**To do:** Here the requirement is to repeat every record exactly, in full.

..............................

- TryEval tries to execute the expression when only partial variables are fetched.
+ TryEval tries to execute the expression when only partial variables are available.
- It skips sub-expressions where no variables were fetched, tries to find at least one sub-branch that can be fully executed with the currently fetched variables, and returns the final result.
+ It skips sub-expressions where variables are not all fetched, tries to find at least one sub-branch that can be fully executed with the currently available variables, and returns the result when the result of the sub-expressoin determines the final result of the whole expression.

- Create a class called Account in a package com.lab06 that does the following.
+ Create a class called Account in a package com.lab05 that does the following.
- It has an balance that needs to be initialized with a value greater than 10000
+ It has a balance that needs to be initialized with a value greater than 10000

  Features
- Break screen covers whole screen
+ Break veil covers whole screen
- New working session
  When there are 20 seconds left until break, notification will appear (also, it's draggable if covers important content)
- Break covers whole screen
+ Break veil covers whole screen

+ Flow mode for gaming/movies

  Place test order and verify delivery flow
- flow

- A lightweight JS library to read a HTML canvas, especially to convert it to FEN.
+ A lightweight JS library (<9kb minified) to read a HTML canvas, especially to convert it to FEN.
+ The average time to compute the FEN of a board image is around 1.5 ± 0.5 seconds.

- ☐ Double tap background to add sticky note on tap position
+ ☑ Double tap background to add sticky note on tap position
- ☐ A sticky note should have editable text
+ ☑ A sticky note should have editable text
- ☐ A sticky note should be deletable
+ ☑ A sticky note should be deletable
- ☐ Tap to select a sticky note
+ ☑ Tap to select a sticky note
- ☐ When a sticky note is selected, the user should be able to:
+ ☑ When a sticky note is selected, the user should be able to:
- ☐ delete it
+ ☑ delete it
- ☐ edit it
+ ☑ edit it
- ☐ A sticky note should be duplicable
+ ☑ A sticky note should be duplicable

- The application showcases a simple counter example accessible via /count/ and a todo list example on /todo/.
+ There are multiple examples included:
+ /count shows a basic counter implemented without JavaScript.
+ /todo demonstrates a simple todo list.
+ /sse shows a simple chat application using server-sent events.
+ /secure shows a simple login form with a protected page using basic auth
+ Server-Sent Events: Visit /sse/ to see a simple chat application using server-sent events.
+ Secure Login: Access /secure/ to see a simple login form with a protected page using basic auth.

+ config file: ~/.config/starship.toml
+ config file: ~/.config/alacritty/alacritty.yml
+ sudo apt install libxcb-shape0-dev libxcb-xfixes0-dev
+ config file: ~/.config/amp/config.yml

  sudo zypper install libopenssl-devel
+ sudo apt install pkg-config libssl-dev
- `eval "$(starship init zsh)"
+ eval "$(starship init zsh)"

..............................

**Result of this exercise:**
- TryEval tries to execute the expression when only partial variables are fetched.
+ TryEval tries to execute the expression when only partial variables are available.
- It skips sub-expressions where no variables were fetched, tries to find at least one sub-branch that can be fully executed with the currently fetched variables, and returns the final result.
+ It skips sub-expressions where variables are not all fetched, tries to find at least one sub-branch that can be fully executed with the currently available variables, and returns the result when the result of the sub-expressoin determines the final result of the whole expression.

- Create a class called Account in a package com.lab06 that does the following.
+ Create a class called Account in a package com.lab05 that does the following.
- It has an balance that needs to be initialized with a value greater than 10000
+ It has a balance that needs to be initialized with a value greater than 10000

  Features
- Break screen covers whole screen
+ Break veil covers whole screen
- New working session
  When there are 20 seconds left until break, notification will appear (also, it's draggable if covers important content)
- Break covers whole screen
+ Break veil covers whole screen

+ Flow mode for gaming/movies

  Place test order and verify delivery flow
- flow

- A lightweight JS library to read a HTML canvas, especially to convert it to FEN.
+ A lightweight JS library (<9kb minified) to read a HTML canvas, especially to convert it to FEN.
+ The average time to compute the FEN of a board image is around 1.5 ± 0.5 seconds.

- ☐ Double tap background to add sticky note on tap position
+ ☑ Double tap background to add sticky note on tap position
- ☐ A sticky note should have editable text
+ ☑ A sticky note should have editable text
- ☐ A sticky note should be deletable
+ ☑ A sticky note should be deletable
- ☐ Tap to select a sticky note
+ ☑ Tap to select a sticky note
- ☐ When a sticky note is selected, the user should be able to:
+ ☑ When a sticky note is selected, the user should be able to:
- ☐ delete it
+ ☑ delete it
- ☐ edit it
+ ☑ edit it
- ☐ A sticky note should be duplicable
+ ☑ A sticky note should be duplicable

- The application showcases a simple counter example accessible via /count/ and a todo list example on /todo/.
+ There are multiple examples included:
+ /count shows a basic counter implemented without JavaScript.
+ /todo demonstrates a simple todo list.
+ /sse shows a simple chat application using server-sent events.
+ /secure shows a simple login form with a protected page using basic auth
+ Server-Sent Events: Visit /sse/ to see a simple chat application using server-sent events.
+ Secure Login: Access /secure/ to see a simple login form with a protected page using basic auth.

+ config file: ~/.config/starship.toml
+ config file: ~/.config/alacritty/alacritty.yml
+ sudo apt install libxcb-shape0-dev libxcb-xfixes0-dev
+ config file: ~/.config/amp/config.yml

  sudo zypper install libopenssl-devel
+ sudo apt install pkg-config libssl-dev
- `eval "$(starship init zsh)"
+ eval "$(starship init zsh)"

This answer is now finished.